Moving over to Wikipedia under the heading Three Seals Law, and I am not saying Wikipedia is the end or be all, I have done my own research on this, I think this kind of succinctly sums up sort of the posture of this overall piece of legislation at this point, let's put it that way. "The Three Seals Law or Three Seals Code is a collection of law text compiled in 1805 on the orders of King Rama 1 of Siam. Most of the texts were laws from the Ayutthaya era which had survived the destruction of Ayutthaya in 1767. The compilation remained the working law of Siam until partially replaced by modern law codes in the early 20th century. The texts are an important source for the history of the Ayutthaya Kingdom and legal history in Asia." I thought this was interesting. I went and looked this up, this appears to be still the case. "Parts of the Three Seals Law are still in force according to a ruling of the Supreme Court of Justice of Thailand in 1978."

So in a sense I guess you can kind of look at it, if we are taking kind of a comparative law perspective. They used to say when we were in Law School looking at jurisprudence from a Common Law perspective “where there is no direct statute, you default into the Common Law” so that means you are looking up Blackstone, you are looking up Hadley versus Baxendale from 400 years in the past, and in the case of the United States going back into England and looking at all of that stuff in order to try and discern sort of where the law falls in the given issue. If you can't find it then you have to deal with it different ways and sometimes Judges get to make new law, it just happens from time to time.

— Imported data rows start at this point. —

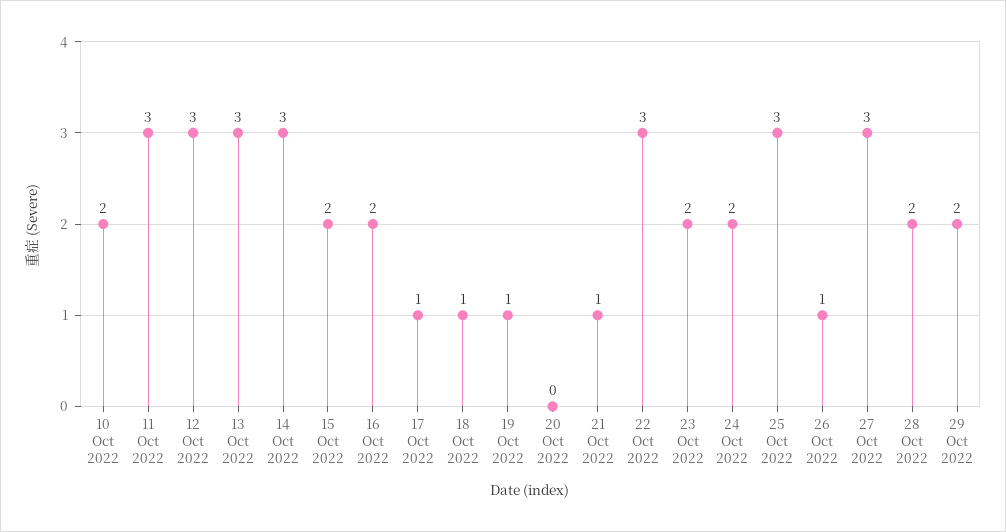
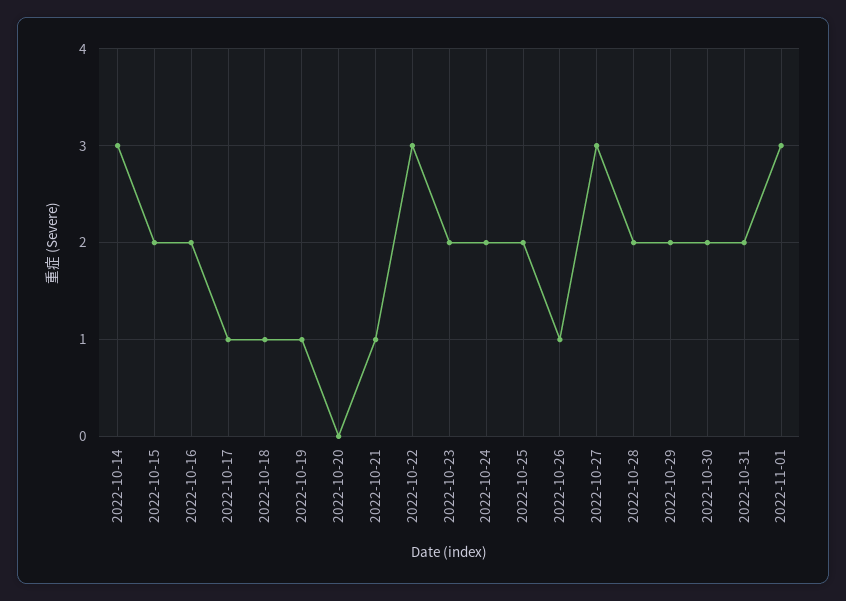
10 Oct 2022: 2 -> none
11 Oct 2022: 3 -> none
12 Oct 2022: 3 -> none
13 Oct 2022: 3 -> none
25 Oct 2022: 3 -> 2
2022-10-30: none -> 2
2022-10-31: none -> 2
2022-11-01: none -> 3

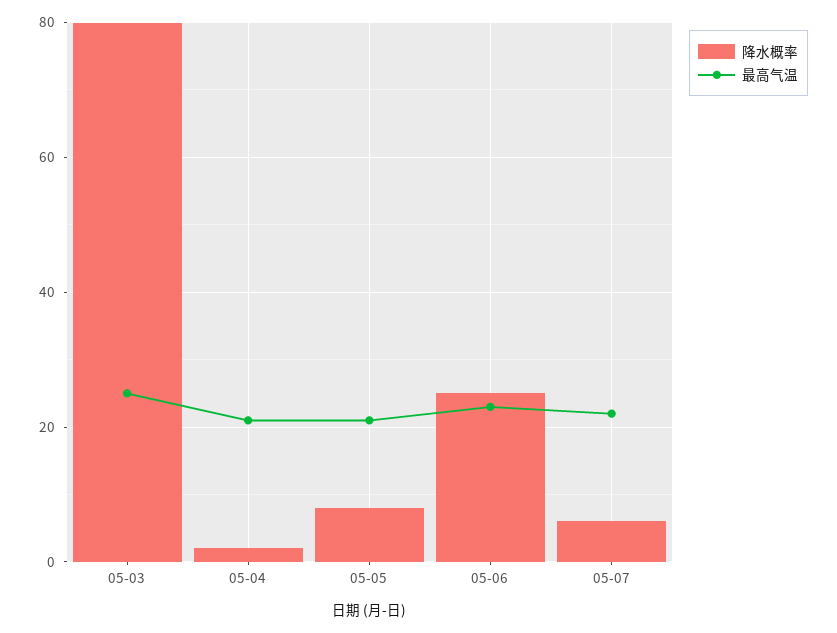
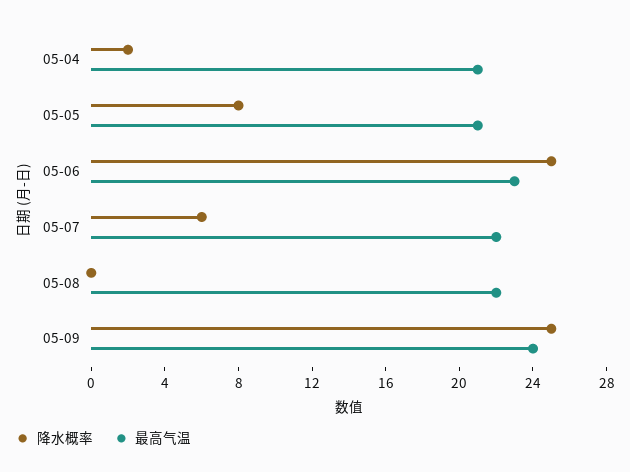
降水概率, 05-03: 80 -> none
最高气温, 05-03: 25 -> none
降水概率, 05-08: none -> 0
最高气温, 05-08: none -> 22
降水概率, 05-09: none -> 25
最高气温, 05-09: none -> 24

In Thailand I find it interesting that if you were to look at sort of the Civil and Commercial Code in much the same way you look at US Statutory Law, in a sense and I am not going to say this is an apples to apples jurisprudence kind of comparative law thing, I am not saying it's precisely the same thing, but in a sense it looks to me like especially based on prior Supreme Court rulings on the matter that where there is sort of an absence of any discussion on a topic in the modern code of law specifically the Civil and Commercial Code or the Criminal Code for that matter, if you are looking to gain some further insight, you may have to fall back into the Three Seals Law in order to maybe ascertain an answer to a given, perhaps nettlesome, legal issue.